3. It is the applicant’s case that the 1st defendant was advanced a facility of Kshs. 247,400,000/= in 2014 and their property was used as security for the loan. The 1st defendant continued to service the loan until 2017 when the company’s operations stalled. The plaintiff took possession of the company’s operations and repossessed all its equipment. The defendants challenged the plaintiff’s exercise of its statutory power of sale in Machakos HCC No 25 of 2019 wherein orders of status quo were issued.

4. The 1st defendant was placed under receivership by the plaintiff and Kereto Marima was appointed receiver/manager. The 2nd defendant filed an application in the Court of appeal which was likely to take time. There was apprehension that the security which is valued at Kshs 3. 1 billion would continue to diminish at the expense of the shareholders as the loan and penalties continue to accrue. It was the defendants case that the receiver manager would be biased to the plaintiff and thus could not prosecute the two suits against the authority that appointed him. It is for this reason that the applicant filed this application.

5. The plaintiff filed grounds of opposition dated 4/10/2021. It contended that section 560(1)(d) of the insolvency Act was only applicable in the context where the court has given its approval or with the consent of the receiver and where the party wishes to enforce, begin or continue legal proceedings against a company in receivership.

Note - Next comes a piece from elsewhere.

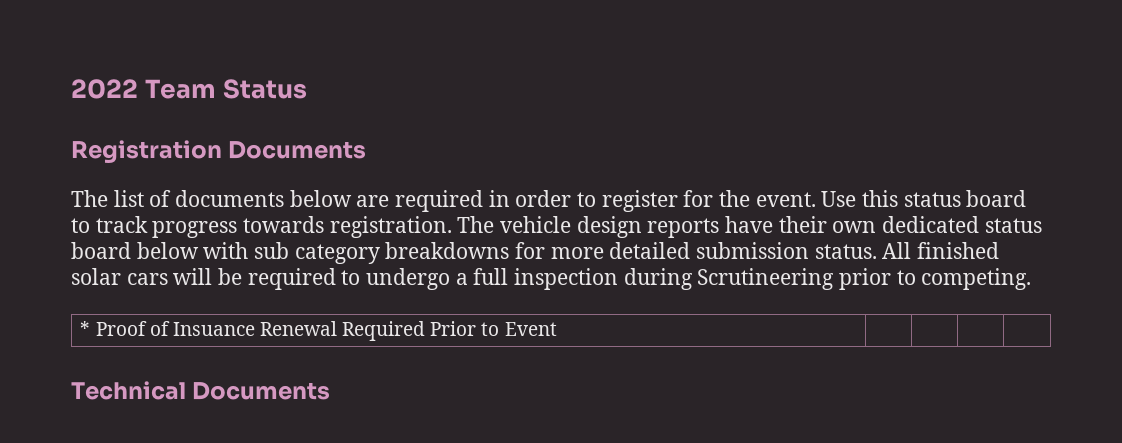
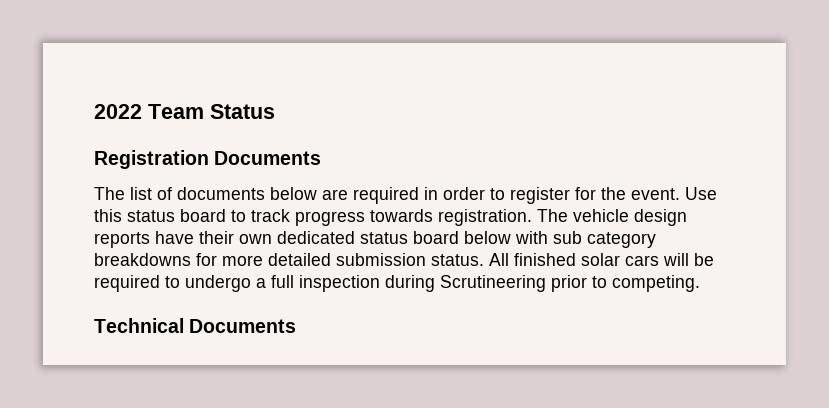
- * Proof of Insuance Renewal Required Prior to Event | | | |

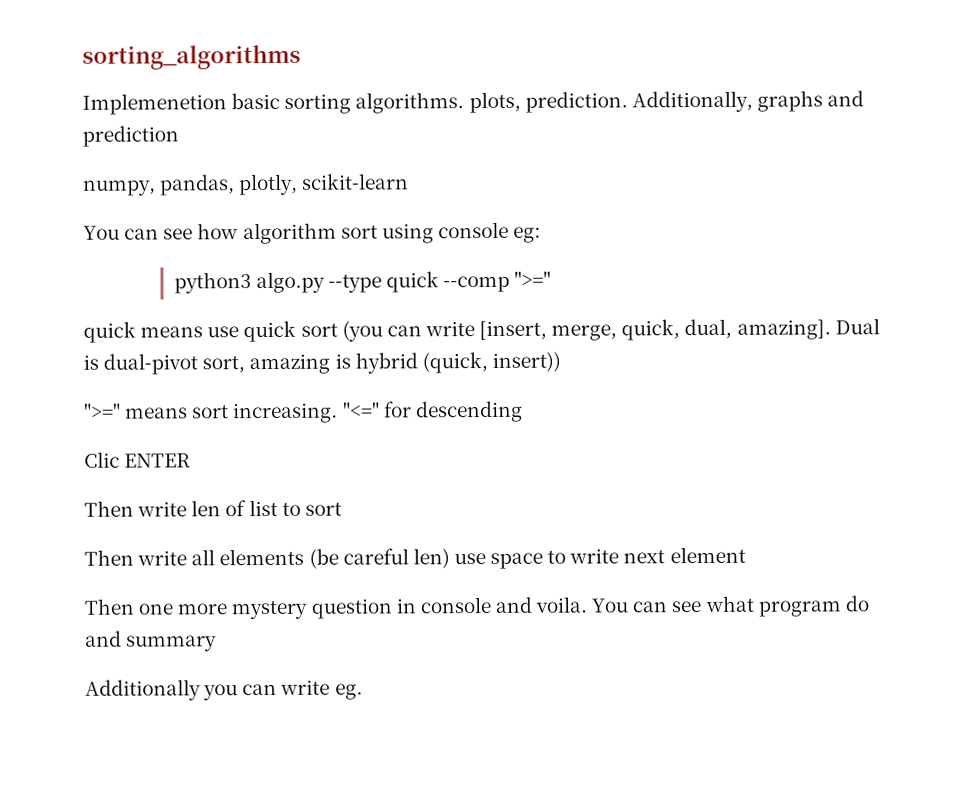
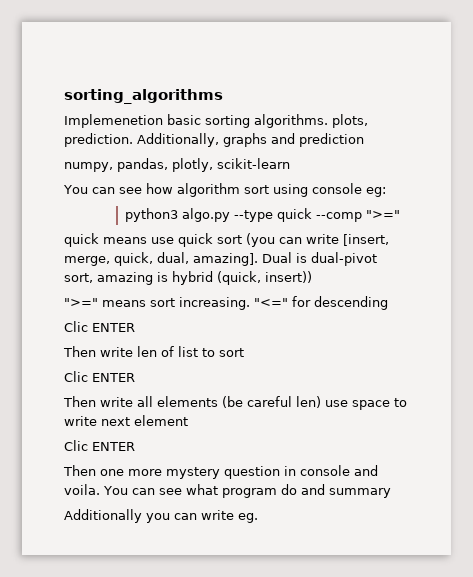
  Then write len of list to sort
+ Clic ENTER
  Then write all elements (be careful len) use space to write next element
+ Clic ENTER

6. That the 2nd defendant had no power to continue the proceeding without the receiver’s permission. That the powers and authority of the directors of the 1st defendant were suspended by operation of the law when the 1st defendant was placed under receivership.

7. The Court has considered the rival contentions and the submissions on record. The main issue for determination is whether leave should be granted to the 1st defendant to continue with the proceedings in the consolidated suits.

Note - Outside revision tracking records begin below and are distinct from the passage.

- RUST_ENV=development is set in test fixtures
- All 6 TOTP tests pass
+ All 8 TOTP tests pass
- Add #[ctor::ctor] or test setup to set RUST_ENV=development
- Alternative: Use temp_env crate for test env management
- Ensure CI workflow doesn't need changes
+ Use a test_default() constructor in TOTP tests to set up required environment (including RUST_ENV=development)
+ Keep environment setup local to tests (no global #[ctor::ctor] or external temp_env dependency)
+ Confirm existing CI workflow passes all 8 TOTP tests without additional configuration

8. It was the 2nd defendant’s submission that receivership did not deprive the directors of their power to institute proceedings on behalf of a company. In support of that submission, the case of Samuel Kamau Macharia & another v Kenya Commercial Bank & 2 others [2012 eKLR was cited. In that case, the Supreme Court held: -“The question as to whether the receiver’s power to commence or defend proceedings in the name of a company under receivership is exclusive has received judicial attention in foreign jurisdictions. While it remains the position that a receiver and manager supplants the board of directors in the control, management and disposition of the assets over which the security rests, it is also acknowledged that the receiver and manager does not usurp all the functions of the company’s board of directors. The extent to which the powers of the directors are supplanted will vary with the scope of the receivership and management vested in the appointee. Directors have continuing powers and duties. Their statutory duties include: the preparation of annual accounts; the auditing of those accounts; calling the statutory meetings of shareholders; maintaining the share register and lodging returns. (see Hawkesbury Development Co Ltd v Landmark Finance Pty Ltd(1969) 2 NSWR 782. ”

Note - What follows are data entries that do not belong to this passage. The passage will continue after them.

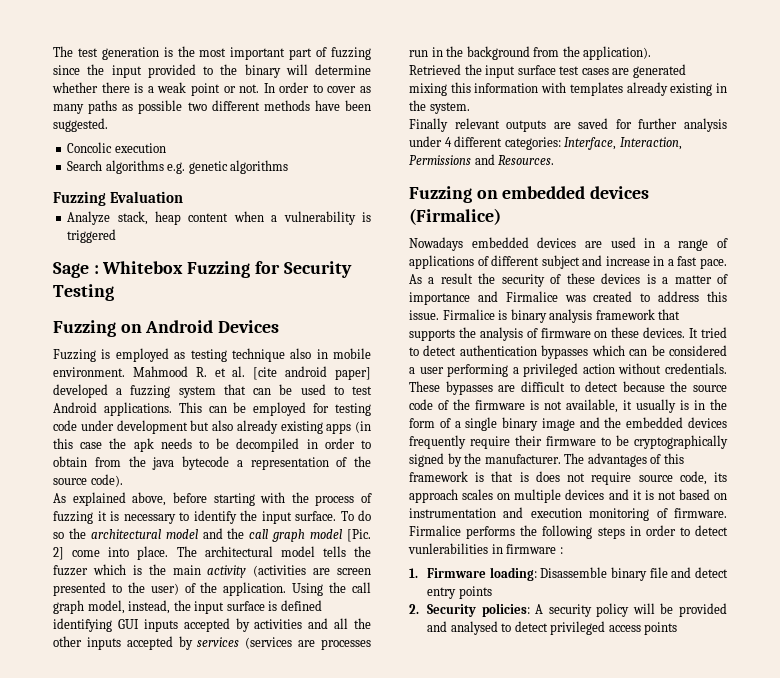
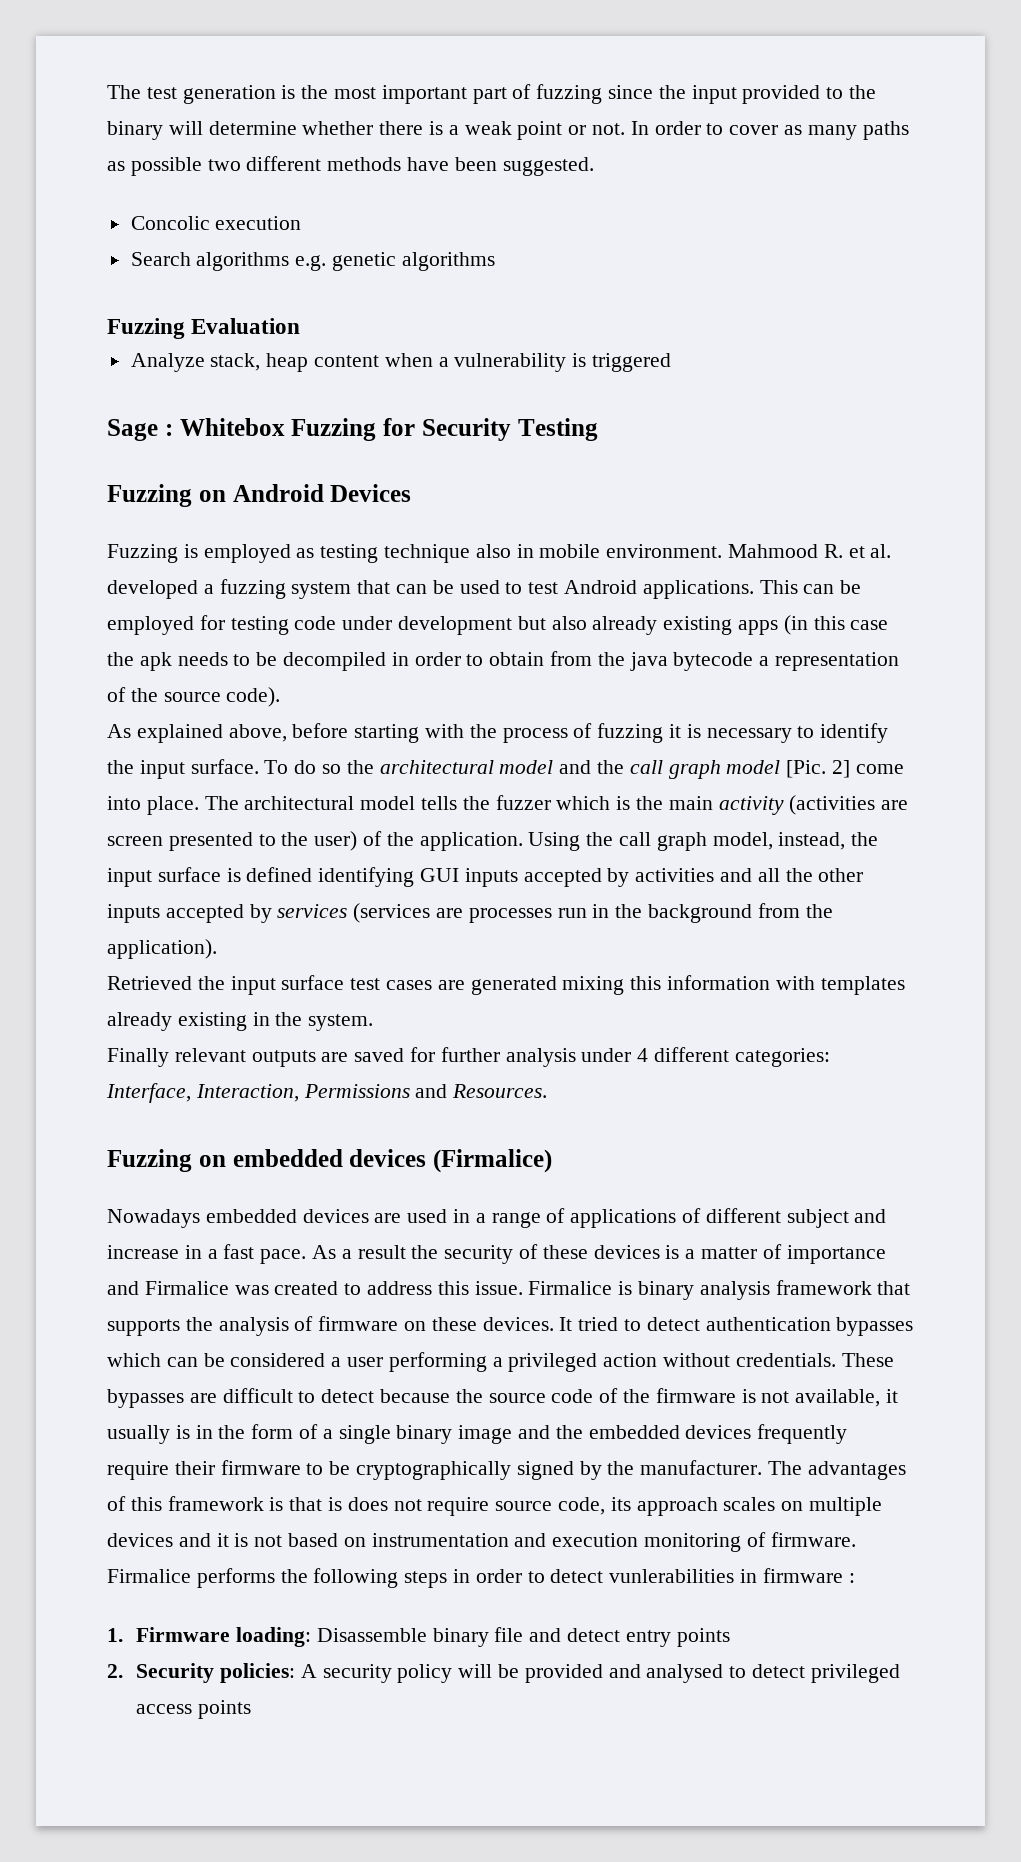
- Mahmood R. et al. [cite android paper] developed a fuzzing system that can be used to test Android applications.
+ Mahmood R. et al. developed a fuzzing system that can be used to test Android applications.

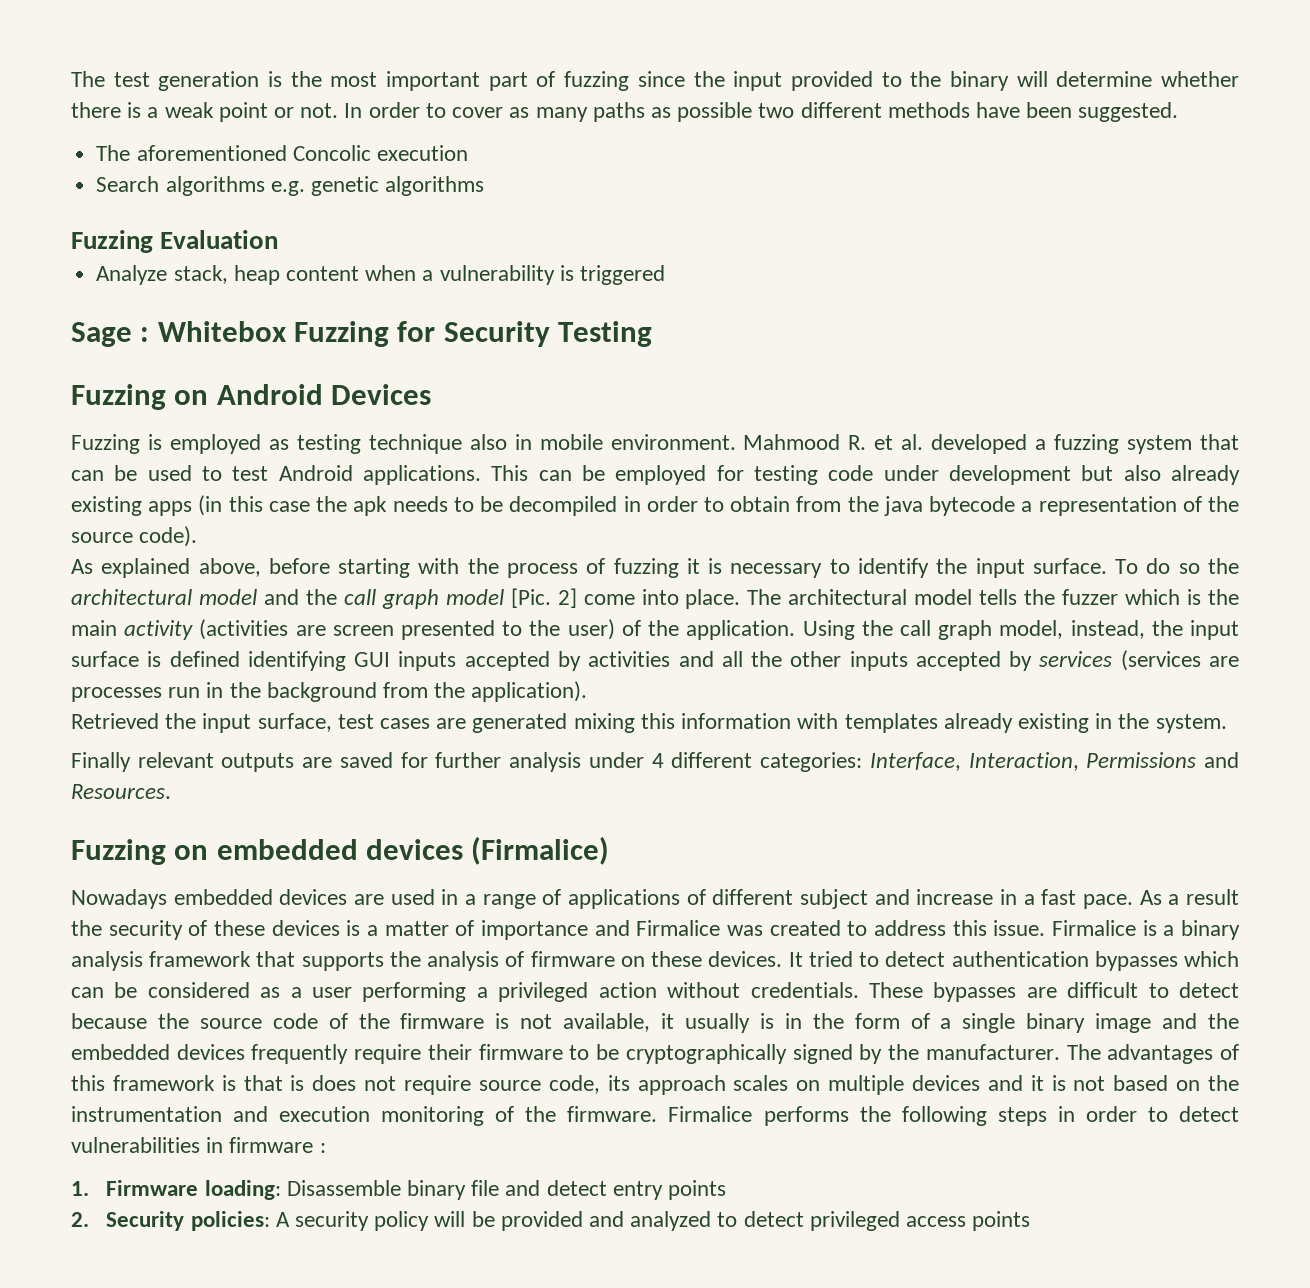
- Concolic execution
+ The aforementioned Concolic execution
- Retrieved the input surface test cases are generated mixing this information with templates already existing in the system.
+ Retrieved the input surface, test cases are generated mixing this information with templates already existing in the system.
- Firmalice is binary analysis framework that supports the analysis of firmware on these devices.
+ Firmalice is a binary analysis framework that supports the analysis of firmware on these devices.
- It tried to detect authentication bypasses which can be considered a user performing a privileged action without credentials.
+ It tried to detect authentication bypasses which can be considered as a user performing a privileged action without credentials.
- The advantages of this framework is that is does not require source code, its approach scales on multiple devices and it is not based on instrumentation and execution monitoring of firmware.
+ The advantages of this framework is that is does not require source code, its approach scales on multiple devices and it is not based on the instrumentation and execution monitoring of the firmware.
- Firmalice performs the following steps in order to detect vunlerabilities in firmware :
+ Firmalice performs the following steps in order to detect vulnerabilities in firmware :
- 2. Security policies: A security policy will be provided and analysed to detect privileged access points
+ 2. Security policies: A security policy will be provided and analyzed to detect privileged access points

9. The defendant’s application is premised on section 560(1) of the Insolvency Act which provides: -“While a company is under administrationa.A person may take steps to enforce a security over the company’s property only with the consent of the administrator or with the approval of the Court;b.A person may take steps to repossess goods in the company’s possession under a credit purchase transaction only with the consent of the administrator or with the approval of the Court; if the Court gives approval subject to such conditions as the Court may impose;c.A landlord may exercise a right of forfeiture by peaceable re-entry in relation to premises let to the company only with the consent of the administrator or with the approval of the Court; andd.A person may begin or continue legal proceedings (including execution and distress) against the company or the company’s property only with the consent of the administrator or with the approval of the Court."

10. In the present case, the 1st defendant being under administration, the defendants are of the view that the receiver may not be interested in defending the company having been appointed by the plaintiff. I have perused the record, and I note that the defendants commenced action against the plaintiffs before the receiver was appointed. What is in dispute is whether the receivers power to commence or defendant he company is exclusive or the same can be extended to the company’s directors.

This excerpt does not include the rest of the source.